Selon de nouvelles données gouvernementales qui seront rendues publiques ce jeudi, la réduction des émissions s’élève à 9,9 millions de tonnes. Près de la moitié de cette diminution est directement liée à l’augmentation de la production d’énergie solaire et éolienne, qui a permis de réduire la part du charbon dans le mix énergétique national.
La pollution générée par la production d’électricité a ainsi diminué de 3,3 % (soit 5 millions de tonnes), et les énergies renouvelables représentent désormais plus de 40 % de l’électricité produite tout au long de l’année. Cette baisse compense une brève augmentation des émissions liées au secteur électrique observée l’année précédente.
Les réductions d’émissions ont été moins prononcées dans les mines de charbon souterraines, l’industrie lourde, l’agriculture et les foyers utilisant le gaz pour le chauffage et la cuisine. En revanche, la pollution due au transport a continué d’augmenter, en raison de l’utilisation accrue de véhicules diesel et de la popularité croissante des vols intérieurs.
Le ministre du Changement climatique et de l’Énergie, Chris Bowen, devrait utiliser sa déclaration annuelle sur le climat au Parlement pour souligner que ces données témoignent de l’impact des politiques mises en œuvre par le parti travailliste depuis son élection en 2022. Il affirmera que le gouvernement est sur la bonne voie pour réduire les factures énergétiques et atteindre ses objectifs climatiques « si nous maintenons le cap et continuons à intensifier nos efforts ».
L’opposition et les Verts ont exprimé des points de vue divergents. La Coalition soutient que la pollution a augmenté sous le gouvernement travailliste, tandis que les Verts estiment qu’elle est restée stagnante.
L’évaluation précise de la situation s’avère complexe en raison de l’impact des fermetures liées à la pandémie de Covid-19, qui ont entraîné une baisse artificielle des émissions au cours des deux années précédant l’arrivée au pouvoir d’Albanese, suivie d’un rebond une fois les restrictions levées.
Un rapport de projection des émissions, également prévu pour être publié ce jeudi, devrait indiquer que les politiques actuelles du gouvernement ne suffiront pas à atteindre l’objectif de réduction des émissions pour 2030, qui vise une diminution de 43 % par rapport aux niveaux de 2005. L’Autorité chargée du changement climatique avait estimé l’année dernière qu’il faudrait réduire les émissions de 15 millions de tonnes par an au cours des cinq prochaines années pour atteindre cet objectif.
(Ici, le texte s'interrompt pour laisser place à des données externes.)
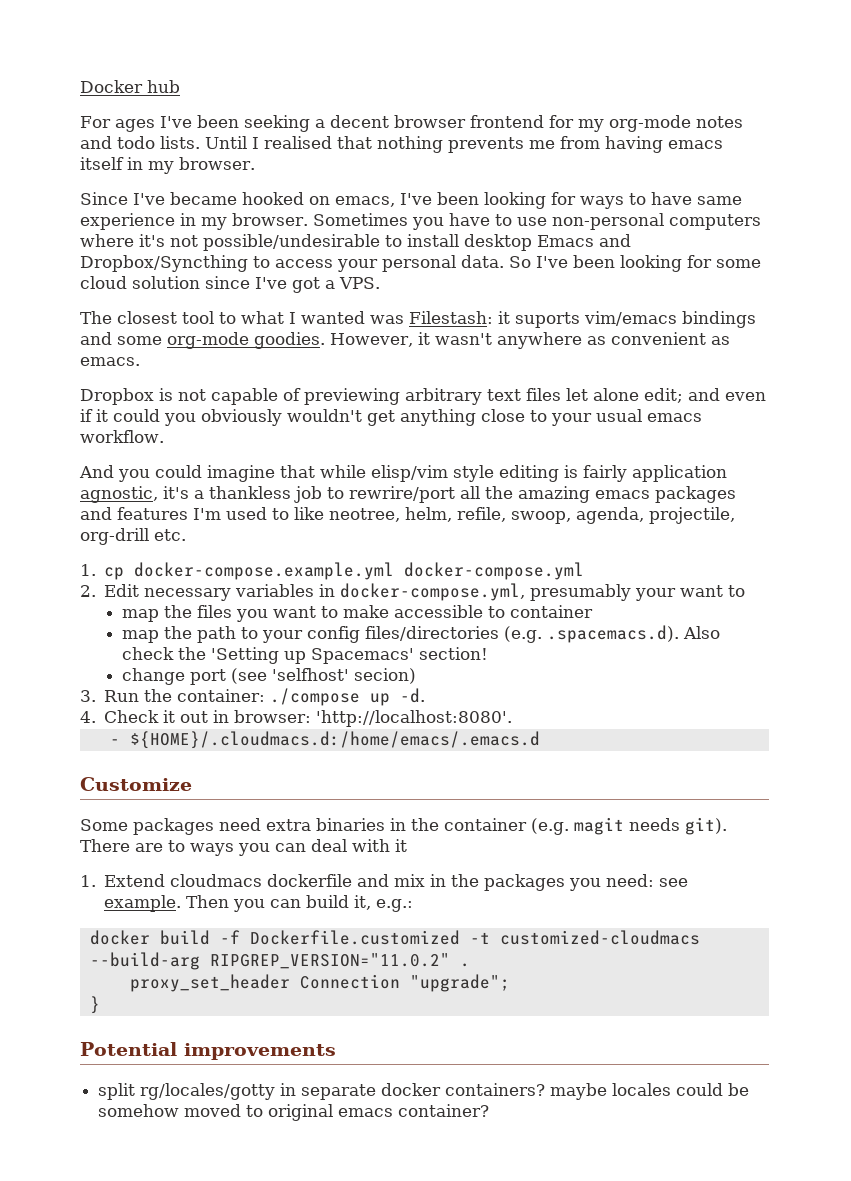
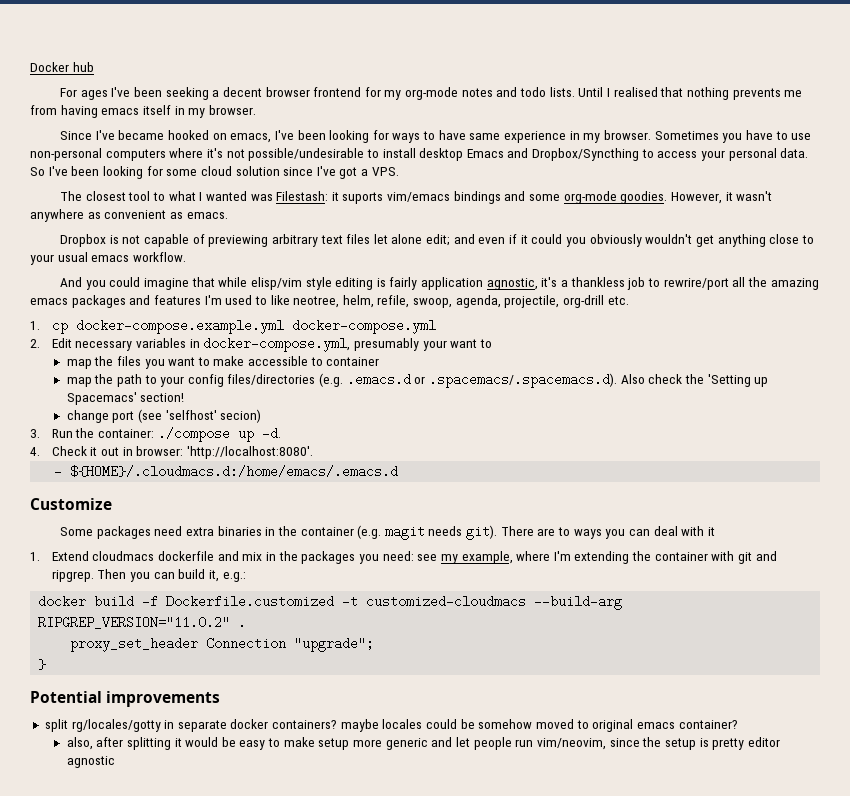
[547,625,680,643] .spacemacs.d). -> [346,373,618,388] .emacs.d or .spacemacs/.spacemacs.d).
[104,895,182,912] example. -> [440,551,777,564] [51,570,94,582] my example, where I'm extending the container with git and ripgrep.
(490, 1110) none -> [66,737,780,750] [66,756,115,768] // also, after splitting it would be easy to make setup more generic and let people run vim/neovim, since the setup is pretty editor agnostic

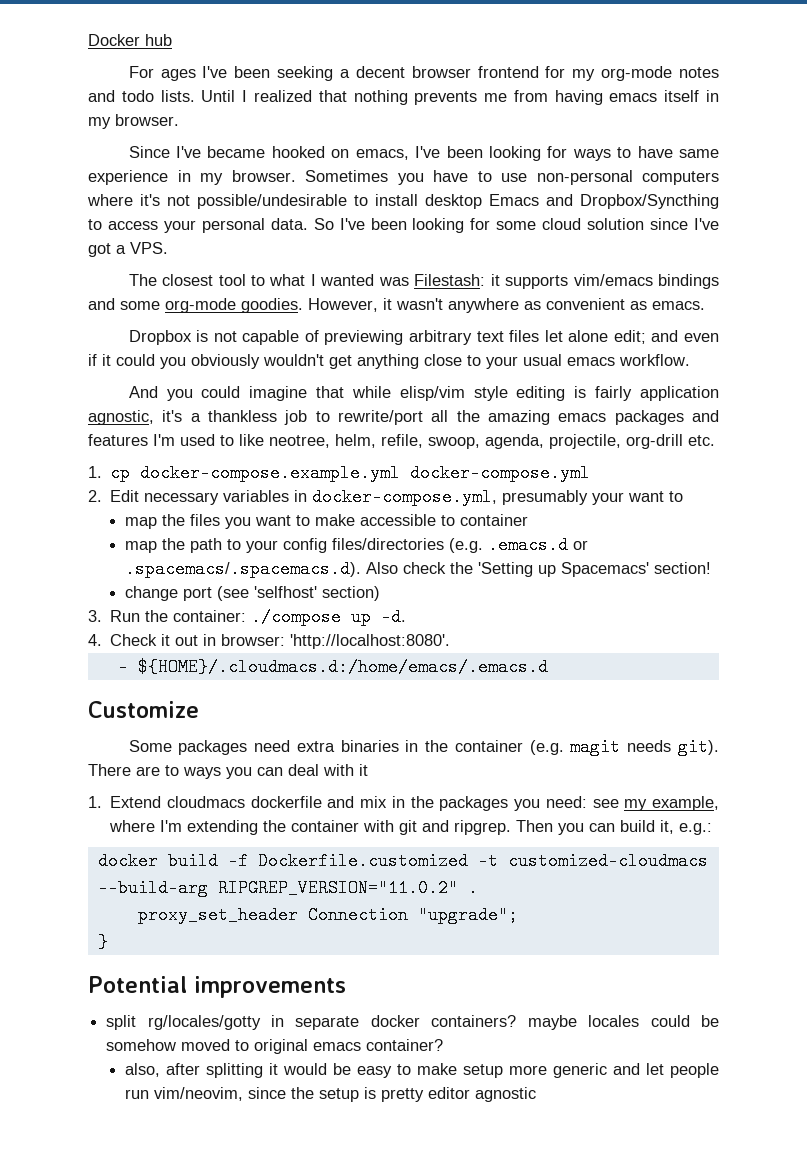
[613,87,658,97] realised -> [253,90,312,102] realized
[342,192,384,204] suports -> [505,275,569,289] supports
[663,278,729,290] rewrire/port -> [338,410,423,425] rewrite/port
[220,409,262,423] secion) -> [322,586,381,601] section)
Le rapport de projections devrait également révéler que le gouvernement est encore plus éloigné de son objectif récemment annoncé pour 2035, qui prévoit une réduction des émissions comprise entre 62 % et 70 % par rapport aux niveaux de 2005. Cela implique que les travaillistes devront revoir leurs politiques existantes et mettre en œuvre de nouvelles mesures pour atteindre cet engagement.
En octobre, les énergies renouvelables fournissaient plus de la moitié de l’électricité du réseau national australien. Le gouvernement a notamment mis en place un programme de souscription d’énergie renouvelable et une subvention pour les batteries domestiques.
Il est important de noter que les rapports publiés ce jeudi ne tiennent pas compte des émissions résultant des exportations australiennes de charbon et de gaz. Une analyse de 2024 a révélé que l’Australie se classe deuxième, derrière la Russie, en termes d’émissions exportées.